PROBLEM DESCRIPTION ▸ Reproduce the entries in full. Exclude all images from the copy.
[RECORDS TO USE Boundary: Start]
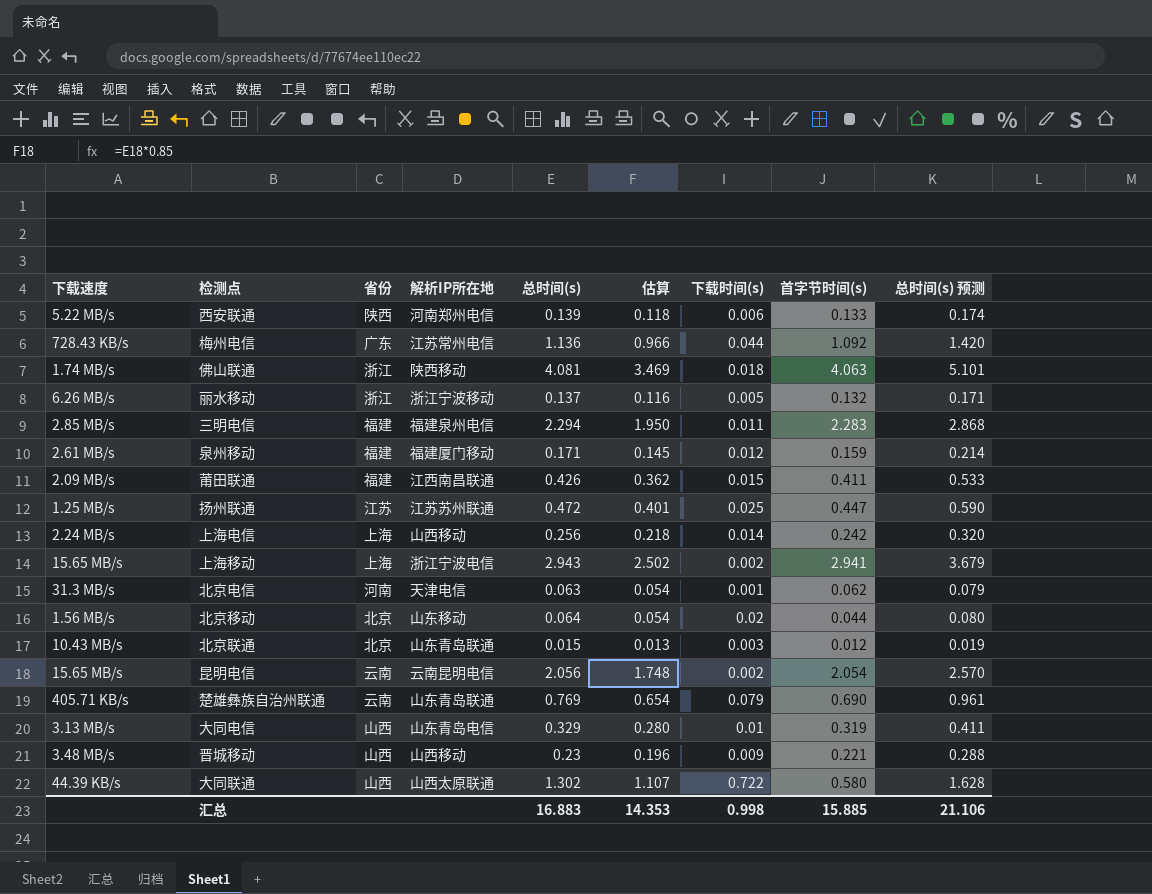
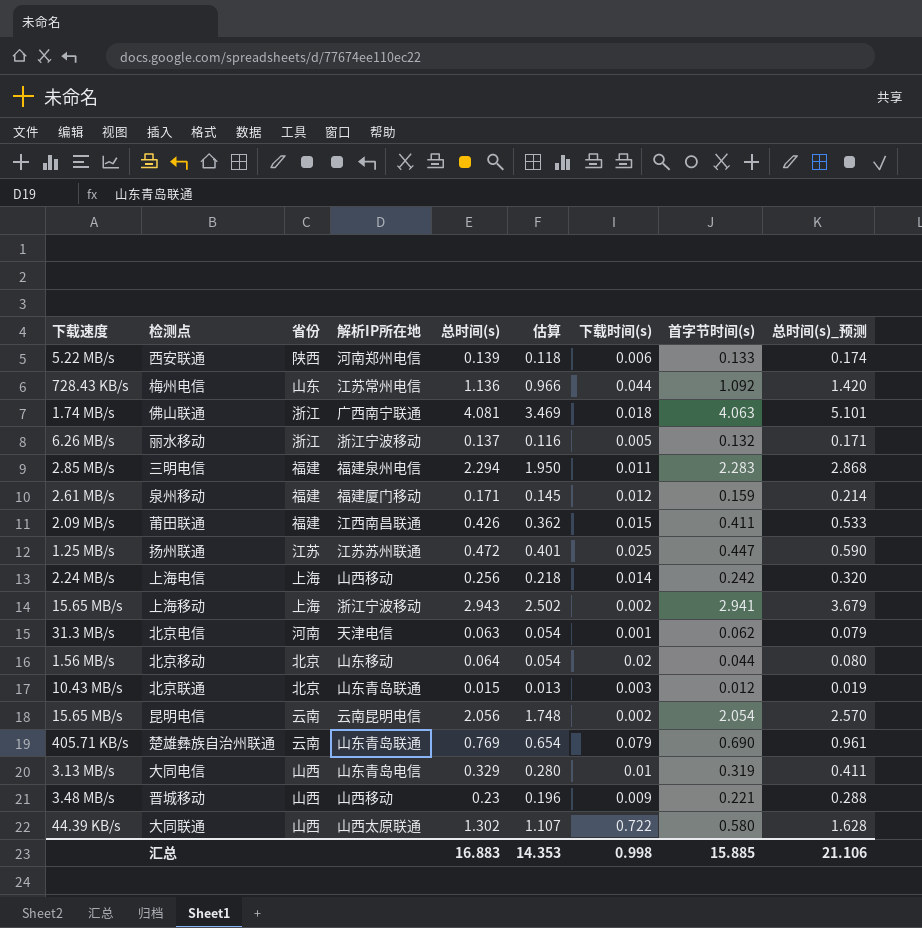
column name: 总时间(s) 预测 -> 总时间(s)_预测
梅州电信 | 省份: 广东 -> 山东
佛山联通 | 解析IP所在地: 陕西移动 -> 广西南宁联通
上海移动 | 解析IP所在地: 浙江宁波电信 -> 浙江宁波移动

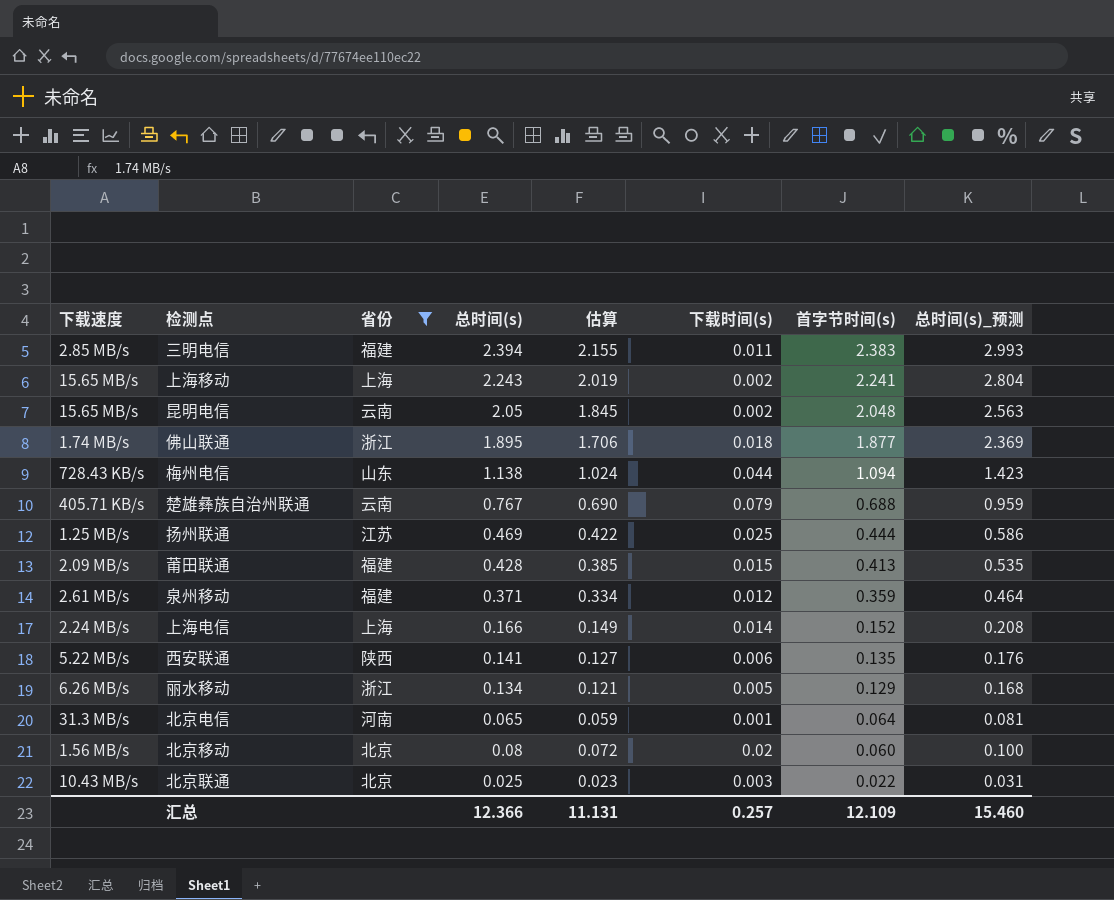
filter: none -> 省份 != 山西
row order: none -> 首字节时间(s) descending
column 解析IP所在地 | position: 4 -> none
column 估算 | formula: [总时间(s)] * 0.85 -> [总时间(s)] * 0.9
三明电信 | 总时间(s): 2.294 -> 2.394
三明电信 | 首字节时间(s): 2.283 -> 2.383
三明电信 | 总时间(s)_预测: 2.868 -> 2.993
上海移动 | 总时间(s): 2.943 -> 2.243
上海移动 | 首字节时间(s): 2.941 -> 2.241
上海移动 | 总时间(s)_预测: 3.679 -> 2.804
昆明电信 | 总时间(s): 2.056 -> 2.05
昆明电信 | 首字节时间(s): 2.054 -> 2.048
昆明电信 | 总时间(s)_预测: 2.570 -> 2.563
佛山联通 | 总时间(s): 4.081 -> 1.895
佛山联通 | 首字节时间(s): 4.063 -> 1.877
佛山联通 | 总时间(s)_预测: 5.101 -> 2.369
梅州电信 | 总时间(s): 1.136 -> 1.138
梅州电信 | 首字节时间(s): 1.092 -> 1.094
梅州电信 | 总时间(s)_预测: 1.420 -> 1.423
楚雄彝族自治州联通 | 总时间(s): 0.769 -> 0.767
楚雄彝族自治州联通 | 首字节时间(s): 0.690 -> 0.688
楚雄彝族自治州联通 | 总时间(s)_预测: 0.961 -> 0.959
扬州联通 | 总时间(s): 0.472 -> 0.469
扬州联通 | 首字节时间(s): 0.447 -> 0.444
扬州联通 | 总时间(s)_预测: 0.590 -> 0.586
莆田联通 | 总时间(s): 0.426 -> 0.428
莆田联通 | 首字节时间(s): 0.411 -> 0.413
莆田联通 | 总时间(s)_预测: 0.533 -> 0.535
泉州移动 | 总时间(s): 0.171 -> 0.371
泉州移动 | 首字节时间(s): 0.159 -> 0.359
泉州移动 | 总时间(s)_预测: 0.214 -> 0.464
上海电信 | 总时间(s): 0.256 -> 0.166
上海电信 | 首字节时间(s): 0.242 -> 0.152
上海电信 | 总时间(s)_预测: 0.320 -> 0.208
西安联通 | 总时间(s): 0.139 -> 0.141
西安联通 | 首字节时间(s): 0.133 -> 0.135
西安联通 | 总时间(s)_预测: 0.174 -> 0.176
丽水移动 | 总时间(s): 0.137 -> 0.134
丽水移动 | 首字节时间(s): 0.132 -> 0.129
丽水移动 | 总时间(s)_预测: 0.171 -> 0.168
北京电信 | 总时间(s): 0.063 -> 0.065
北京电信 | 首字节时间(s): 0.062 -> 0.064
北京电信 | 总时间(s)_预测: 0.079 -> 0.081
北京移动 | 总时间(s): 0.064 -> 0.08
北京移动 | 首字节时间(s): 0.044 -> 0.060
北京移动 | 总时间(s)_预测: 0.080 -> 0.100
北京联通 | 总时间(s): 0.015 -> 0.025
北京联通 | 首字节时间(s): 0.012 -> 0.022
北京联通 | 总时间(s)_预测: 0.019 -> 0.031
汇总 | 总时间(s): 16.883 -> 12.366
汇总 | 估算: 14.353 -> 11.131
汇总 | 下载时间(s): 0.998 -> 0.257
汇总 | 首字节时间(s): 15.885 -> 12.109
汇总 | 总时间(s)_预测: 21.106 -> 15.460

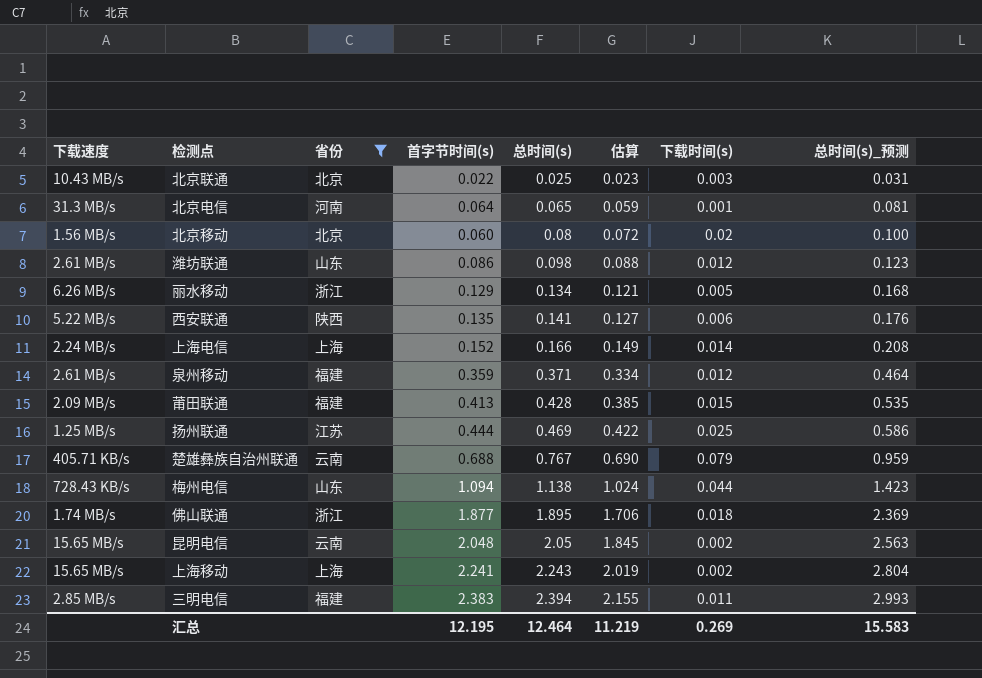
row order: 首字节时间(s) descending -> 总时间(s) ascending
column 首字节时间(s) | position: 7 -> 4
row 潍坊联通: none -> 2.61 MB/s | 山东 | 0.086 | 0.098 | 0.088 | 0.012 | 0.123
汇总 | 首字节时间(s): 12.109 -> 12.195
汇总 | 总时间(s): 12.366 -> 12.464
汇总 | 估算: 11.131 -> 11.219
汇总 | 下载时间(s): 0.257 -> 0.269
汇总 | 总时间(s)_预测: 15.460 -> 15.583

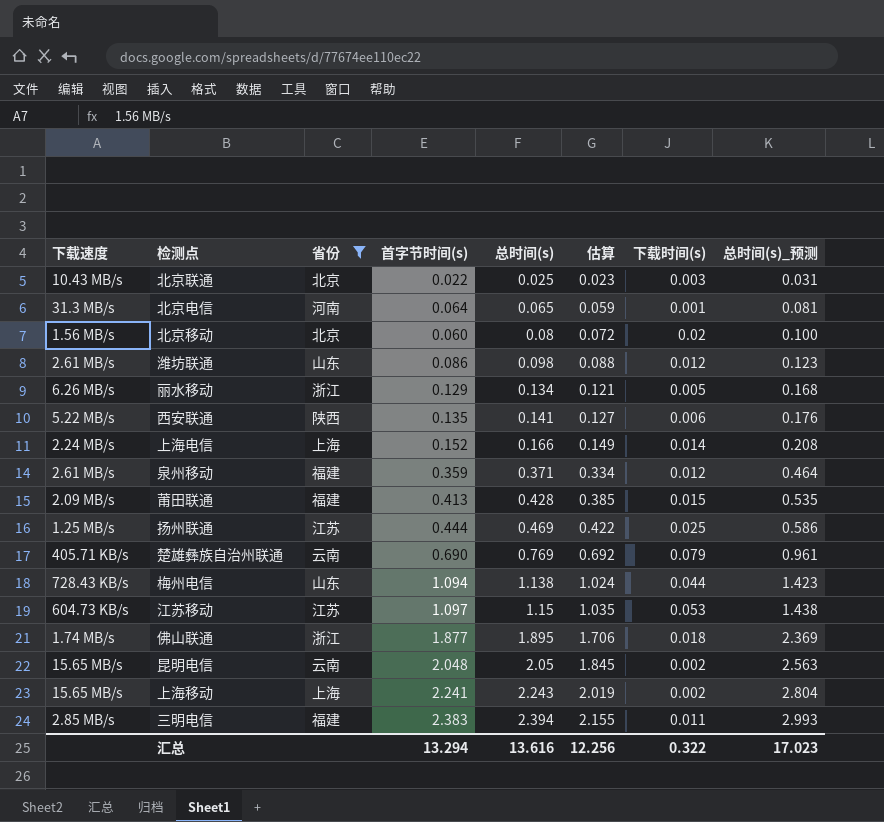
楚雄彝族自治州联通 | 首字节时间(s): 0.688 -> 0.690
楚雄彝族自治州联通 | 总时间(s): 0.767 -> 0.769
楚雄彝族自治州联通 | 估算: 0.690 -> 0.692
楚雄彝族自治州联通 | 总时间(s)_预测: 0.959 -> 0.961
row 江苏移动: none -> 604.73 KB/s | 江苏 | 1.097 | 1.15 | 1.035 | 0.053 | 1.438
汇总 | 首字节时间(s): 12.195 -> 13.294
汇总 | 总时间(s): 12.464 -> 13.616
汇总 | 估算: 11.219 -> 12.256
汇总 | 下载时间(s): 0.269 -> 0.322
汇总 | 总时间(s)_预测: 15.583 -> 17.023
[RECORDS TO USE Boundary: End]
RESULT BELOW ▸
column name: 总时间(s) 预测 -> 总时间(s)_预测
梅州电信 | 省份: 广东 -> 山东
佛山联通 | 解析IP所在地: 陕西移动 -> 广西南宁联通
上海移动 | 解析IP所在地: 浙江宁波电信 -> 浙江宁波移动

filter: none -> 省份 != 山西
row order: none -> 首字节时间(s) descending
column 解析IP所在地 | position: 4 -> none
column 估算 | formula: [总时间(s)] * 0.85 -> [总时间(s)] * 0.9
三明电信 | 总时间(s): 2.294 -> 2.394
三明电信 | 首字节时间(s): 2.283 -> 2.383
三明电信 | 总时间(s)_预测: 2.868 -> 2.993
上海移动 | 总时间(s): 2.943 -> 2.243
上海移动 | 首字节时间(s): 2.941 -> 2.241
上海移动 | 总时间(s)_预测: 3.679 -> 2.804
昆明电信 | 总时间(s): 2.056 -> 2.05
昆明电信 | 首字节时间(s): 2.054 -> 2.048
昆明电信 | 总时间(s)_预测: 2.570 -> 2.563
佛山联通 | 总时间(s): 4.081 -> 1.895
佛山联通 | 首字节时间(s): 4.063 -> 1.877
佛山联通 | 总时间(s)_预测: 5.101 -> 2.369
梅州电信 | 总时间(s): 1.136 -> 1.138
梅州电信 | 首字节时间(s): 1.092 -> 1.094
梅州电信 | 总时间(s)_预测: 1.420 -> 1.423
楚雄彝族自治州联通 | 总时间(s): 0.769 -> 0.767
楚雄彝族自治州联通 | 首字节时间(s): 0.690 -> 0.688
楚雄彝族自治州联通 | 总时间(s)_预测: 0.961 -> 0.959
扬州联通 | 总时间(s): 0.472 -> 0.469
扬州联通 | 首字节时间(s): 0.447 -> 0.444
扬州联通 | 总时间(s)_预测: 0.590 -> 0.586
莆田联通 | 总时间(s): 0.426 -> 0.428
莆田联通 | 首字节时间(s): 0.411 -> 0.413
莆田联通 | 总时间(s)_预测: 0.533 -> 0.535
泉州移动 | 总时间(s): 0.171 -> 0.371
泉州移动 | 首字节时间(s): 0.159 -> 0.359
泉州移动 | 总时间(s)_预测: 0.214 -> 0.464
上海电信 | 总时间(s): 0.256 -> 0.166
上海电信 | 首字节时间(s): 0.242 -> 0.152
上海电信 | 总时间(s)_预测: 0.320 -> 0.208
西安联通 | 总时间(s): 0.139 -> 0.141
西安联通 | 首字节时间(s): 0.133 -> 0.135
西安联通 | 总时间(s)_预测: 0.174 -> 0.176
丽水移动 | 总时间(s): 0.137 -> 0.134
丽水移动 | 首字节时间(s): 0.132 -> 0.129
丽水移动 | 总时间(s)_预测: 0.171 -> 0.168
北京电信 | 总时间(s): 0.063 -> 0.065
北京电信 | 首字节时间(s): 0.062 -> 0.064
北京电信 | 总时间(s)_预测: 0.079 -> 0.081
北京移动 | 总时间(s): 0.064 -> 0.08
北京移动 | 首字节时间(s): 0.044 -> 0.060
北京移动 | 总时间(s)_预测: 0.080 -> 0.100
北京联通 | 总时间(s): 0.015 -> 0.025
北京联通 | 首字节时间(s): 0.012 -> 0.022
北京联通 | 总时间(s)_预测: 0.019 -> 0.031
汇总 | 总时间(s): 16.883 -> 12.366
汇总 | 估算: 14.353 -> 11.131
汇总 | 下载时间(s): 0.998 -> 0.257
汇总 | 首字节时间(s): 15.885 -> 12.109
汇总 | 总时间(s)_预测: 21.106 -> 15.460

row order: 首字节时间(s) descending -> 总时间(s) ascending
column 首字节时间(s) | position: 7 -> 4
row 潍坊联通: none -> 2.61 MB/s | 山东 | 0.086 | 0.098 | 0.088 | 0.012 | 0.123
汇总 | 首字节时间(s): 12.109 -> 12.195
汇总 | 总时间(s): 12.366 -> 12.464
汇总 | 估算: 11.131 -> 11.219
汇总 | 下载时间(s): 0.257 -> 0.269
汇总 | 总时间(s)_预测: 15.460 -> 15.583

楚雄彝族自治州联通 | 首字节时间(s): 0.688 -> 0.690
楚雄彝族自治州联通 | 总时间(s): 0.767 -> 0.769
楚雄彝族自治州联通 | 估算: 0.690 -> 0.692
楚雄彝族自治州联通 | 总时间(s)_预测: 0.959 -> 0.961
row 江苏移动: none -> 604.73 KB/s | 江苏 | 1.097 | 1.15 | 1.035 | 0.053 | 1.438
汇总 | 首字节时间(s): 12.195 -> 13.294
汇总 | 总时间(s): 12.464 -> 13.616
汇总 | 估算: 11.219 -> 12.256
汇总 | 下载时间(s): 0.269 -> 0.322
汇总 | 总时间(s)_预测: 15.583 -> 17.023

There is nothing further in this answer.